Les composants mécaniques ont été fabriqués par Schindler, l’entreprise suisse spécialisée dans les ascenseurs et escalators. Sa filiale près de Shanghai a produit l’ensemble des pièces. Ce n’est pas un hasard : Schindler a déjà fourni 1 400 escalators au réseau de métro de Chongqing. Peu de fabricants au monde disposent de cette expérience sur un terrain aussi exigeant.
Pour éviter que la structure ne dénature le paysage, les ingénieurs ont opté pour une conception largement vitrée. L’objectif : alléger visuellement l’ensemble et offrir une vue dégagée sur les gorges du Yangtsé. Trois plateformes panoramiques ponctuent le trajet, transformant le déplacement quotidien en un spectacle à ciel ouvert.

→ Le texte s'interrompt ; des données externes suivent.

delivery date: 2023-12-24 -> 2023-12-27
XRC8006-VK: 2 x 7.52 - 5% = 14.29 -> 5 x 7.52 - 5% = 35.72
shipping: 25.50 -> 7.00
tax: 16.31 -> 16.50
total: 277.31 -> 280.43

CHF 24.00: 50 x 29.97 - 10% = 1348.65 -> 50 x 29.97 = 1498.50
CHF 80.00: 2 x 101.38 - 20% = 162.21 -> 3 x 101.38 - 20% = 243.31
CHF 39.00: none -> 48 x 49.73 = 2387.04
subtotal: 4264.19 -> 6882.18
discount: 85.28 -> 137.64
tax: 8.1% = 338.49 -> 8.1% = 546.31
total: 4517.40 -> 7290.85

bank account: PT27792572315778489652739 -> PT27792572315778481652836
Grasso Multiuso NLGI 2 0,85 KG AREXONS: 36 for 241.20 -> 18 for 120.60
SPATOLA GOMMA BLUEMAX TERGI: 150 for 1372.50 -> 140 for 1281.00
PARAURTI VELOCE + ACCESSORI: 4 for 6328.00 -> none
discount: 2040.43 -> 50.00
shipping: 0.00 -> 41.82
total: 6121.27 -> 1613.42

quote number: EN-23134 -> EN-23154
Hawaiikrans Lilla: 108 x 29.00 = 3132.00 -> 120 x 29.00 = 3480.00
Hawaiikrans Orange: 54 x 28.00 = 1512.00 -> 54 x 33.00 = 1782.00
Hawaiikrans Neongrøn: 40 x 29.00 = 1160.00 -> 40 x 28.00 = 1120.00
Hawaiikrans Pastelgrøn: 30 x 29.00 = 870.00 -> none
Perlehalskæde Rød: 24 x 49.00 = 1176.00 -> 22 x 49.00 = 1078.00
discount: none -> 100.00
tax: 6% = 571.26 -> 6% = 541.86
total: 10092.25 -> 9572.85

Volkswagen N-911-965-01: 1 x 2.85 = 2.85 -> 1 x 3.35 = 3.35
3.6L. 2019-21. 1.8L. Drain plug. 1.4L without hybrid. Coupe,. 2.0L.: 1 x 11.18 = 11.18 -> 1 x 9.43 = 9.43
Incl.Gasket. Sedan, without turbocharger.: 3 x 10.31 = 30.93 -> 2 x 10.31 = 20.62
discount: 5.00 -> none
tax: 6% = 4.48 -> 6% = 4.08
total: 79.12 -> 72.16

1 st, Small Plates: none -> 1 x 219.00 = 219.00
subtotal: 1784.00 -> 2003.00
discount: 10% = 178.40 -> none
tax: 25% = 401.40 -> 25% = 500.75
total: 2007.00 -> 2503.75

Et la nuit, le tableau change radicalement.
Un ruban de lumière au-dessus des gorges du Yangtsé
Après le coucher du soleil, des installations lumineuses transforment l’escalator en un immense ruban lumineux accroché à la montagne. Les images, largement relayées sur les réseaux sociaux chinois, ont fait le tour du monde. L’effet visuel est saisissant : une ligne de lumière continue serpente sur près d’un kilomètre à flanc de falaise, au-dessus du fleuve.
Ce spectacle nocturne n’est pas qu’esthétique. Il fait partie d’une stratégie touristique assumée par les autorités locales. Wushan, situé à l’entrée des Petites Gorges du Yangtsé, cherche à attirer les visiteurs bien au-delà de ses croisières fluviales traditionnelles. L’escalator est devenu en quelques semaines une destination à part entière.
Pourtant, réduire ce projet à une attraction serait une erreur. Les chiffres de fréquentation racontent une autre histoire.
9 000 trajets par jour et un ticket à 0,40 euro
Environ 9 000 personnes empruntent l’escalator chaque jour pour se déplacer entre les quartiers bas et hauts de Wushan. Ce ne sont pas des touristes qui prennent des selfies : ce sont des habitants qui vont travailler, faire leurs courses ou déposer leurs enfants à l’école. Le trajet coûte actuellement 3 yuans, soit environ 0,40 euro. Les autorités analysent les données d’utilisation avant de fixer un tarif définitif.

Durant le Nouvel An chinois 2026, l’infrastructure a enregistré 450 000 trajets en quelques jours. Un pic qui a permis de tester la robustesse du système dans des conditions de forte affluence. Pour une ville de montagne où chaque déplacement vertical représentait autrefois un effort physique considérable, le changement est radical.
Ce modèle modulaire — qui associe escalators, ascenseurs et tapis roulants selon la topographie — intéresse déjà d’autres villes confrontées à des reliefs extrêmes. La Chine démontre une nouvelle fois sa capacité à transformer ses contraintes géographiques en solutions exportables. Quand un simple ascenseur défaillant fait la une ailleurs dans le monde, Wushan a choisi d’en aligner 29 à flanc de montagne — et ça fonctionne.